Anche la fortuna dell’opera del Petrarca fu incredibile fin da subito. Se la prima biografia del poeta realizzata da Boccaccio valorizzò la sua produzione latina e nell’umanesimo quattrocentesco l’attenzione prevalente rimase sui testi in latino, la fama e l’influenza del Canzoniere sarebbe divenuta presto notevole: nacque addirittura il fenomeno del petrarchismo, che si sarebbe diffuso ampiamente nel Cinquecento con l’imitazione della lingua petrarchesca e dell’immagine di Laura come donna ideale. La venerazione del Petrarca proseguì con Tasso che ancora considerava Petrarca eccellente poeta, secondo solo a Dante. Il Barocco anticlassicista e refrattario a norme troppo rigide fu insofferente al modello petrarchesco, mentre il Neoclassicismo settecentesco lo apprezzò di nuovo, quasi esclusivamente dal punto di vista formale. Fu il Romanticismo ottocentesco a considerare particolarmente attuale l’inquietudine, la sensibilità, la spaccatura tra reale e ideale del Petrarca. Nel Novecento non viene meno l’influenza della versificazione, della musicalità e del lessico petrarcheschi.

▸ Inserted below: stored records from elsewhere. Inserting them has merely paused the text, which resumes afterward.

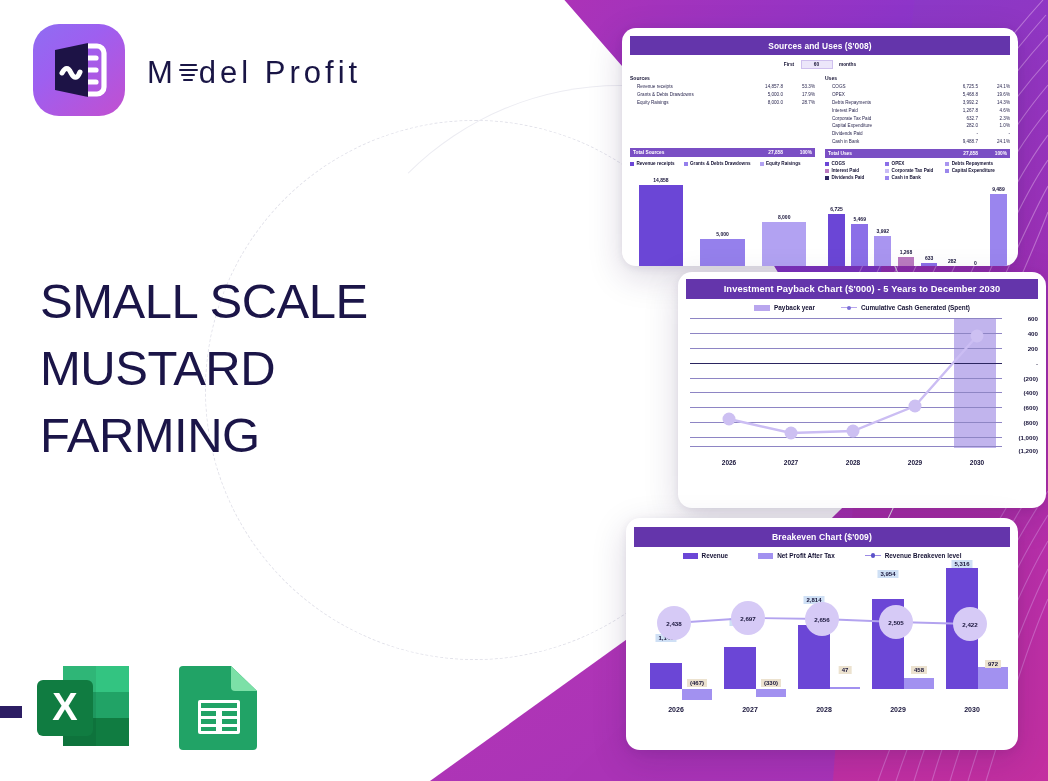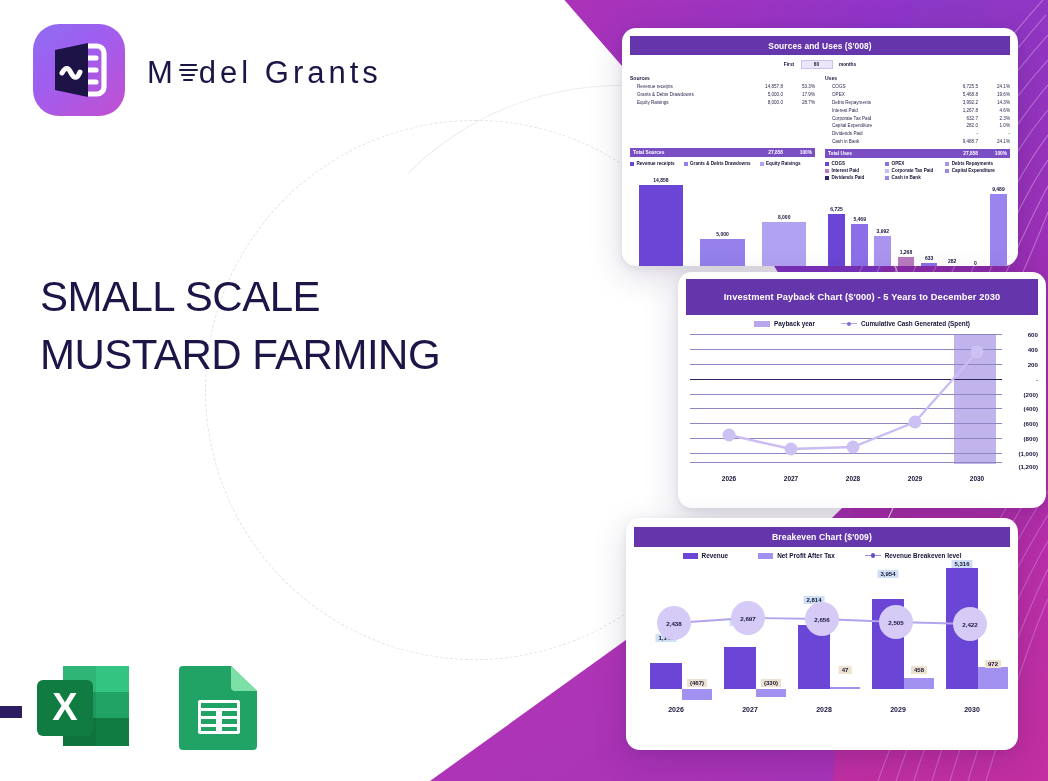--- a/index.html
+++ b/index.html
@@ -237,7 +237,7 @@
           <i style="top:16px; width:14px; left:4px;"></i>
           <i style="top:21px; width:10px; left:6px;"></i>
         </span>
-        <span>del  Grants</span>
+        <span>del  Profit</span>
       </div>
     </div>
   </div>

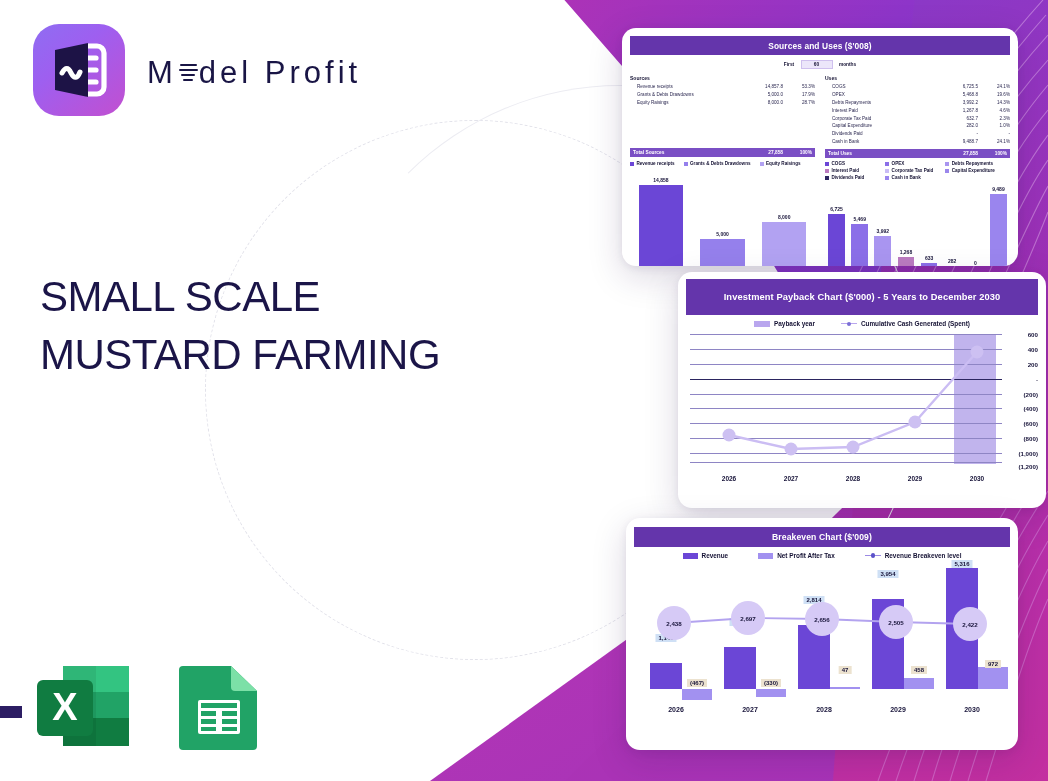--- a/index.html
+++ b/index.html
@@ -73,7 +73,7 @@
   
   .headline {
     position:absolute; left:40px; top:268px; width:430px;
-    font-size:42px; line-height:1.37; font-weight:normal;
+    font-size:49px; line-height:1.37; font-weight:normal;
     color:#1b1548; letter-spacing:-0.5px;
   }
 

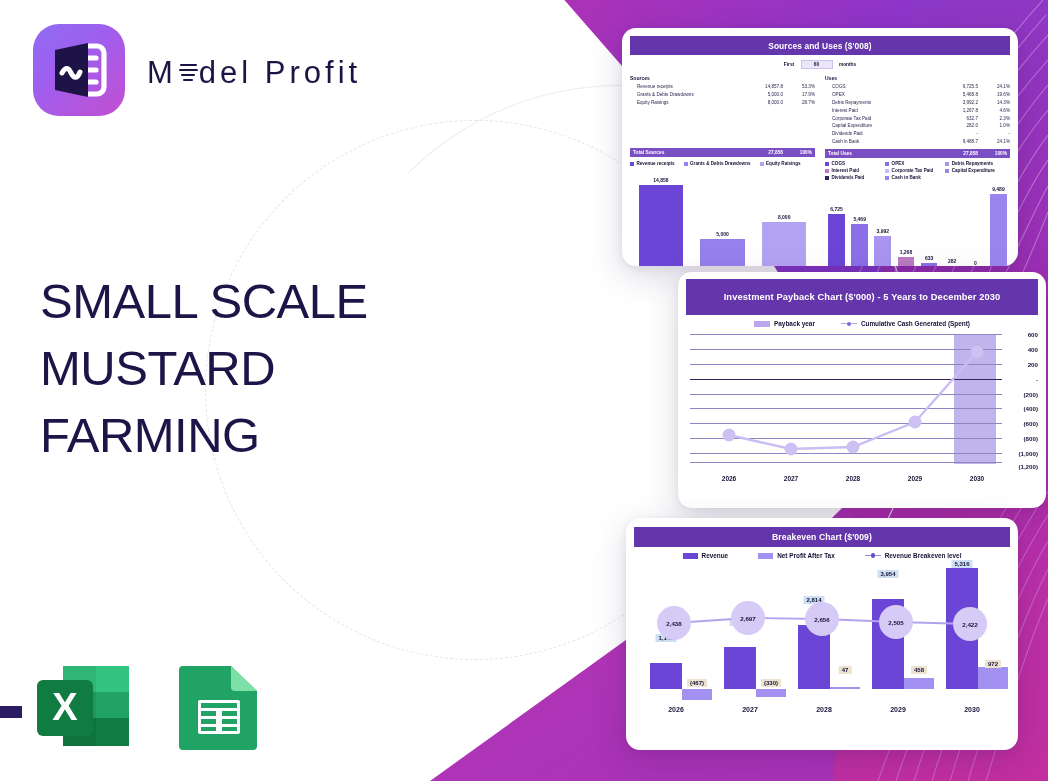--- a/index.html
+++ b/index.html
@@ -95,7 +95,7 @@
     background:#6435ab; color:#fff; text-align:center; font-weight:bold;
     font-size:8.4px; padding:4.5px 0; letter-spacing:.1px;
   }
-  #panel-payback .chart-title { font-size:9.3px; padding:13px 0; }
+  #panel-payback .chart-title { font-size:9.3px; padding:5px 0; }
   #panel-breakeven .chart-title { font-size:8.6px; padding:5px 0; }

Petrarca e Dante sono diventati emblemi di due modalità espressive differenti. La poesia del primo rappresenta la scelta per una letteratura di stampo spiritualista, slegata dalla realtà, rarefatta e indefinita, come nel Canzoniere, che ha segnato la tradizione letteraria italiana, mentre il modello di Dante, osannato come inimitabile, con la sua concretezza, il realismo descrittivo, la potente e icastica rappresentazione ha lasciato ben poche tracce all’interno della letteratura dei secoli successivi.

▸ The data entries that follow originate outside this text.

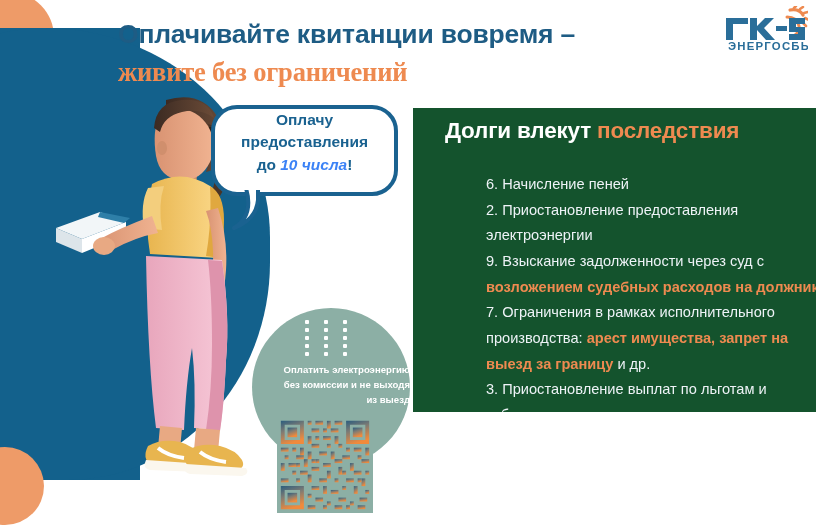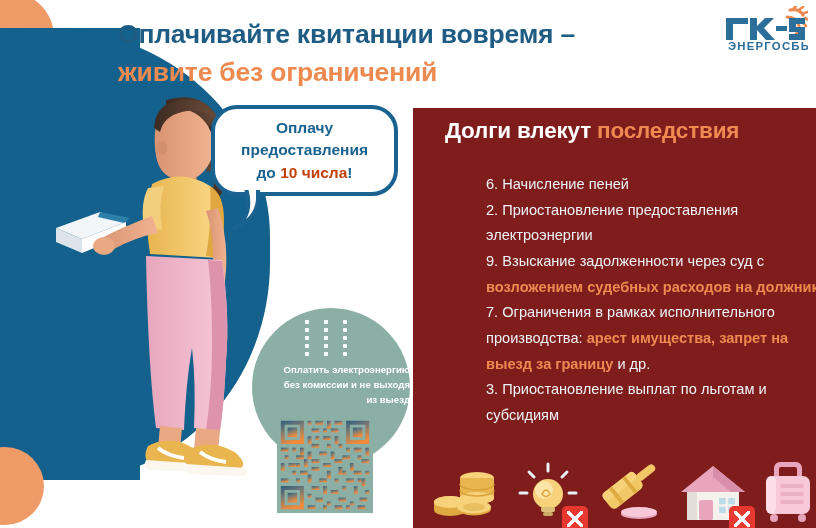--- a/index.html
+++ b/index.html
@@ -38,7 +38,7 @@
     margin-top:8px;
   }
   .headline .l1{color:#1E5C84;display:block;}
-  .headline .l2{color:#EE8A50;display:block;}
+  .headline .l2{color:#EE8A50;display:block;font-family:Liberation Serif, serif;}
 
   
   .logo{position:absolute;left:716px;top:6px;width:92px;height:48px;z-index:14;}

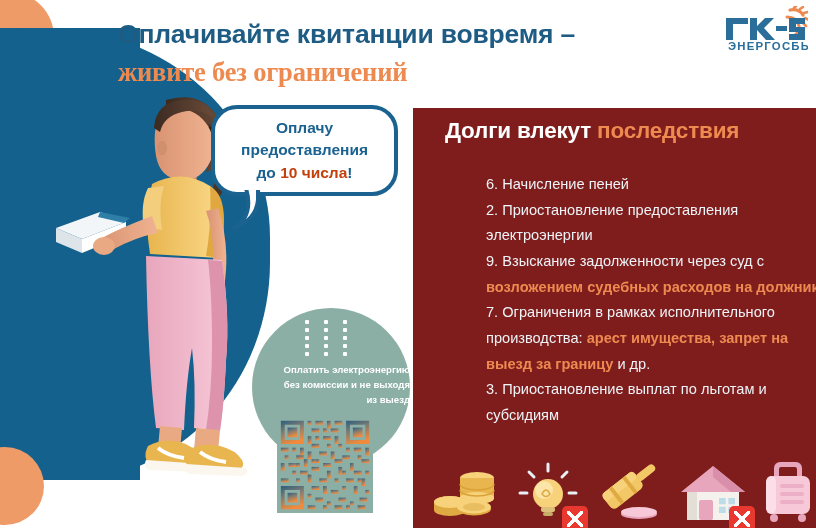--- a/index.html
+++ b/index.html
@@ -52,7 +52,7 @@
     position:absolute;left:211px;top:105px;width:187px;height:91px;
     border:4px solid #1A6290;border-radius:26px;background:#ffffff;z-index:11;
     box-sizing:border-box;
-    display:flex;align-items:center;justify-content:center;
+    display:flex;justify-content:center;
   }
   .bubble-text{
     text-align:center;color:#1A6290;font-size:15.5px;font-weight:bold;line-height:1.45;

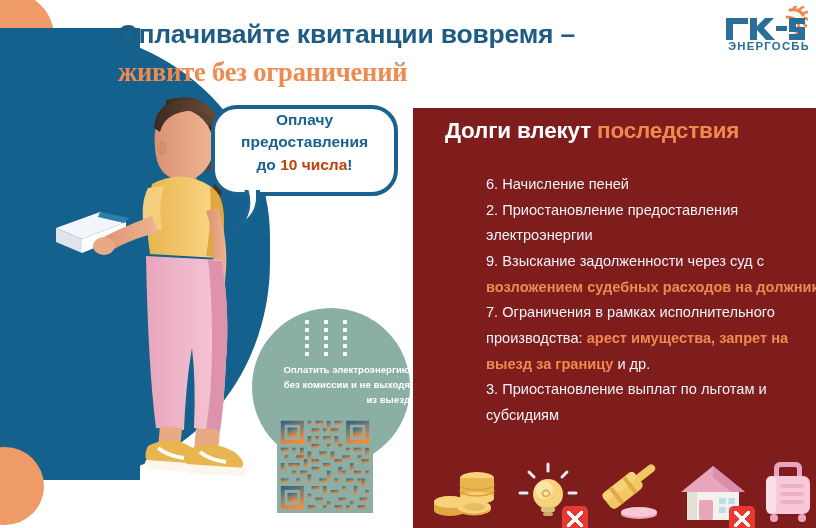--- a/index.html
+++ b/index.html
@@ -80,8 +80,8 @@
 
   
   .panel{
-    position:absolute;left:413px;top:108px;width:403px;height:420px;
-    background:#7f1d1d;z-index:10;overflow:hidden;
+    position:absolute;left:413px;top:108px;width:403px;height:304px;
+    background:#14532d;z-index:10;overflow:hidden;
   }
   .panel-title{
     position:absolute;left:32px;top:10px;font-size:22.5px;font-weight:bold;

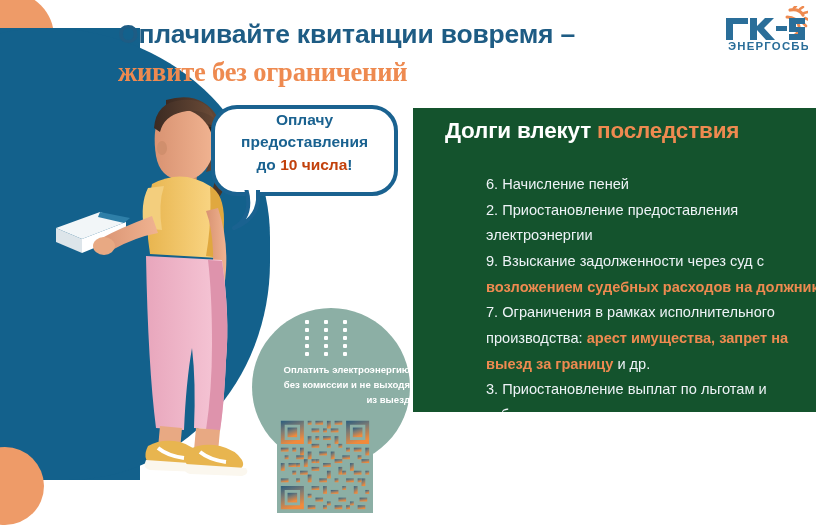--- a/index.html
+++ b/index.html
@@ -58,7 +58,7 @@
     text-align:center;color:#1A6290;font-size:15.5px;font-weight:bold;line-height:1.45;
     padding:0 10px;
   }
-  .bubble-text .hl{color:#c2410c;}
+  .bubble-text .hl{color:#3b82f6;font-style:italic;}
   .bubble-tail{position:absolute;left:228px;top:186px;width:48px;height:44px;z-index:11;}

Gianfranco Contini sintetizza in maniera potente la scrittura del Petrarca con l’espressione di «monolinguismo linguistico» e con «plurilinguismo» l’ardita sperimentazione in cui si cimenta l’Alighieri.

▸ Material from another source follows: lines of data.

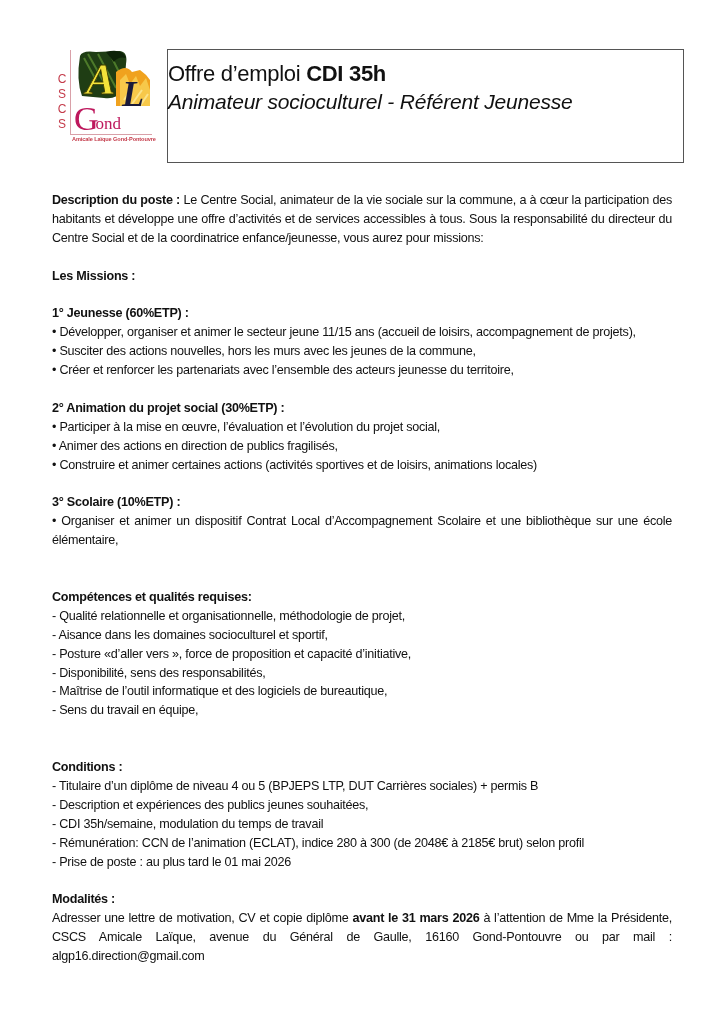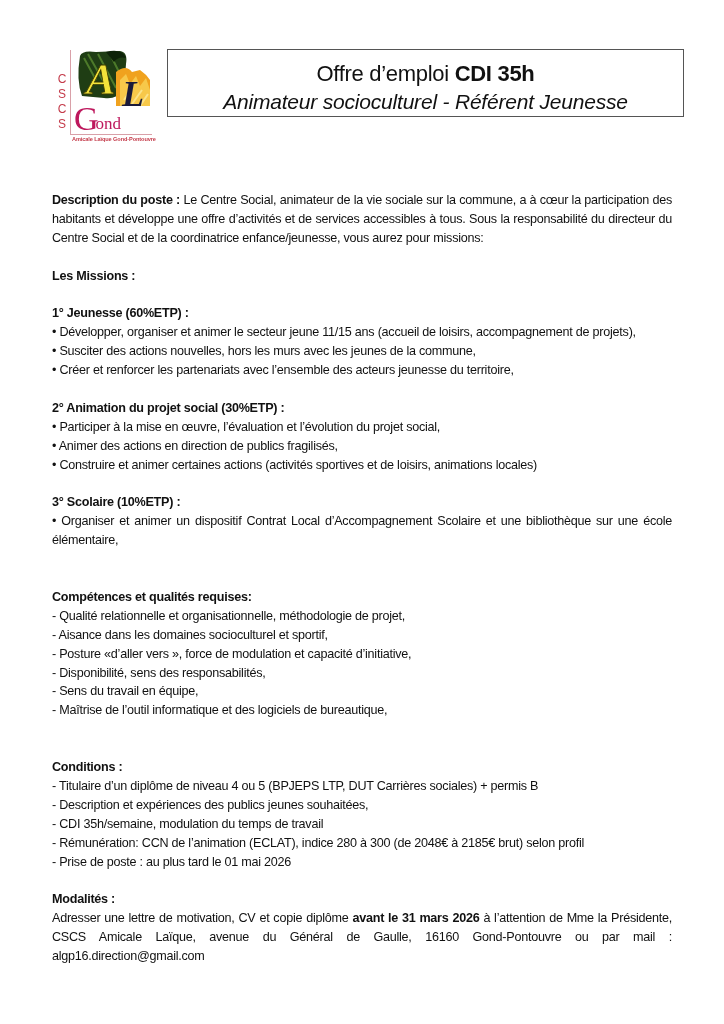--- a/index.html
+++ b/index.html
@@ -94,10 +94,10 @@
       left: 167px;
       top: 49px;
       width: 517px;
-      height: 68px;
+      height: 114px;
       border: 1.5px solid #555555;
       box-sizing: border-box;
-      text-align: center;
+      text-align: left;
     }
     .title-line1 {
       margin-top: 10px;

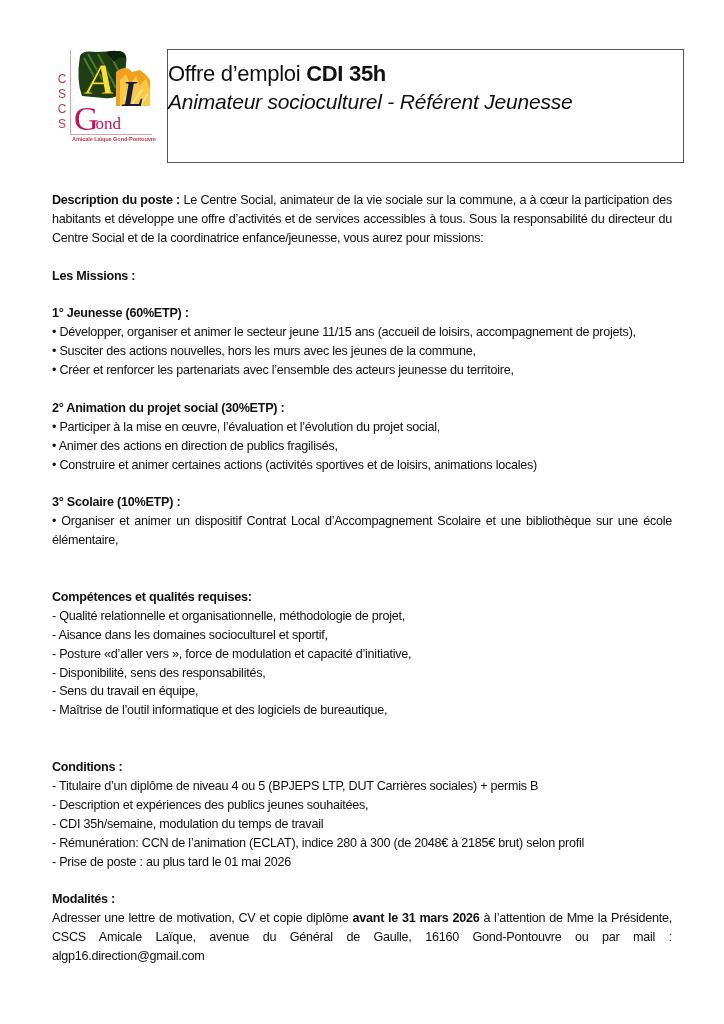--- a/index.html
+++ b/index.html
@@ -201,7 +201,7 @@
     <p class="h">Compétences et qualités requises:</p>
     <p class="list-line">- Qualité relationnelle et organisationnelle, méthodologie de projet,</p>
     <p class="list-line">- Aisance dans les domaines socioculturel et sportif,</p>
-    <p class="list-line">- Posture «d’aller vers », force de modulation et capacité d’initiative,</p>
+    <p class="list-line">- Posture «d’aller vers », force de proposition et capacité d’initiative,</p>
     <p class="list-line">- Disponibilité, sens des responsabilités,</p>
     <p class="list-line">- Sens du travail en équipe,</p>
     <p class="list-line">- Maîtrise de l’outil informatique et des logiciels de bureautique,</p>

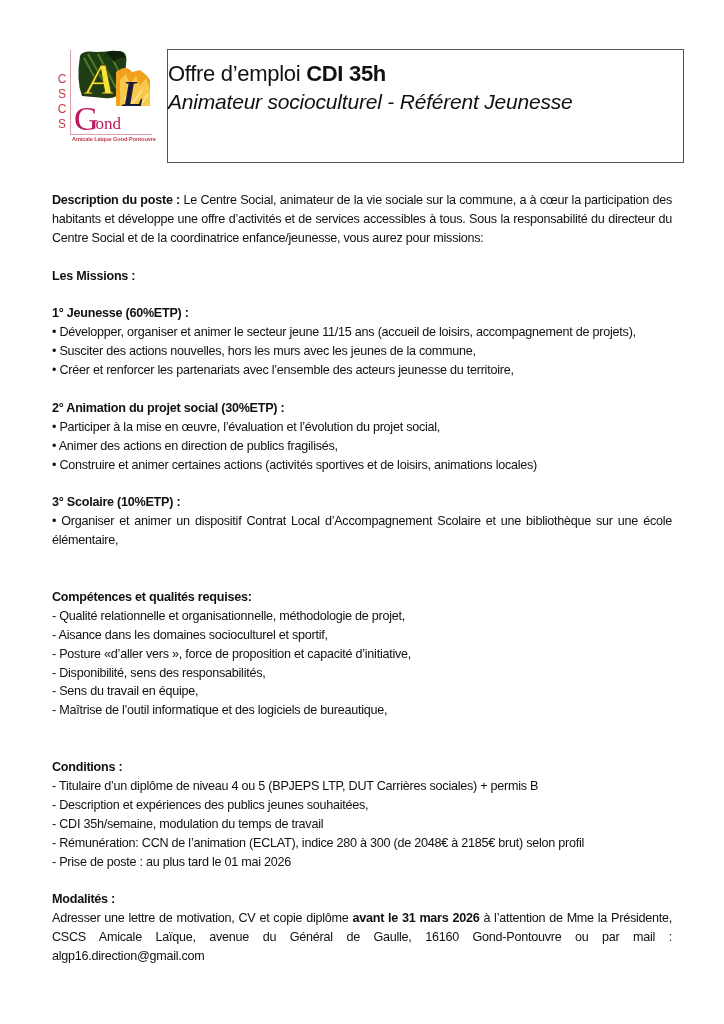--- a/index.html
+++ b/index.html
@@ -203,8 +203,8 @@
     <p class="list-line">- Aisance dans les domaines socioculturel et sportif,</p>
     <p class="list-line">- Posture «d’aller vers », force de proposition et capacité d’initiative,</p>
     <p class="list-line">- Disponibilité, sens des responsabilités,</p>
+    <p class="list-line">- Maîtrise de l’outil informatique et des logiciels de bureautique,</p>
     <p class="list-line">- Sens du travail en équipe,</p>
-    <p class="list-line">- Maîtrise de l’outil informatique et des logiciels de bureautique,</p>
   </div>
 
   <div class="gap2"></div>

Nel saggio L’Inferno e il Limbo (1949), Mario Luzi vede il trionfo del Limbo del Petrarca sull’Inferno di Dante all’interno della tradizione letteraria italiana in cui si è affermata la linea eterea, imprecisa, rarefatta, compiaciuta e introspettiva petrarchesca sulla concretezza e sulla potenza narrativa dantesca, prevalendo la dimensione elitaria ed esclusiva della poesia del Petrarca su quella popolare di Dante. Per Mario Luzi il fare poetico è «accrescere l’esistente». A suo dire esiste, però, anche una seconda modalità del far poesia, che è quella di «commentare l’esistente». Dante e Petrarca divengono emblemi di queste due modalità espressive. Inutile dire che la stima di Luzi è tutta per Dante. Nella poesia, a detta di Luzi, si esprime l’anima profonda del poeta. Per questo la creazione poetica non può essere ridotta ad un aspetto parziale dell’uomo (politica, visione ideologica, ecc.). L’uomo è, infatti, per sua natura essenzialmente homo religiosus.

Ha definitivamente vinto la tendenza petrarchesca nella versificazione oppure deve essere ripreso il modello di Dante e deve oggi incominciare a dire la sua? Non può esistere una grande poesia che sia al contempo per tutti, popolare, nel senso che sia accessibile, comprensibile, pensata per tutti?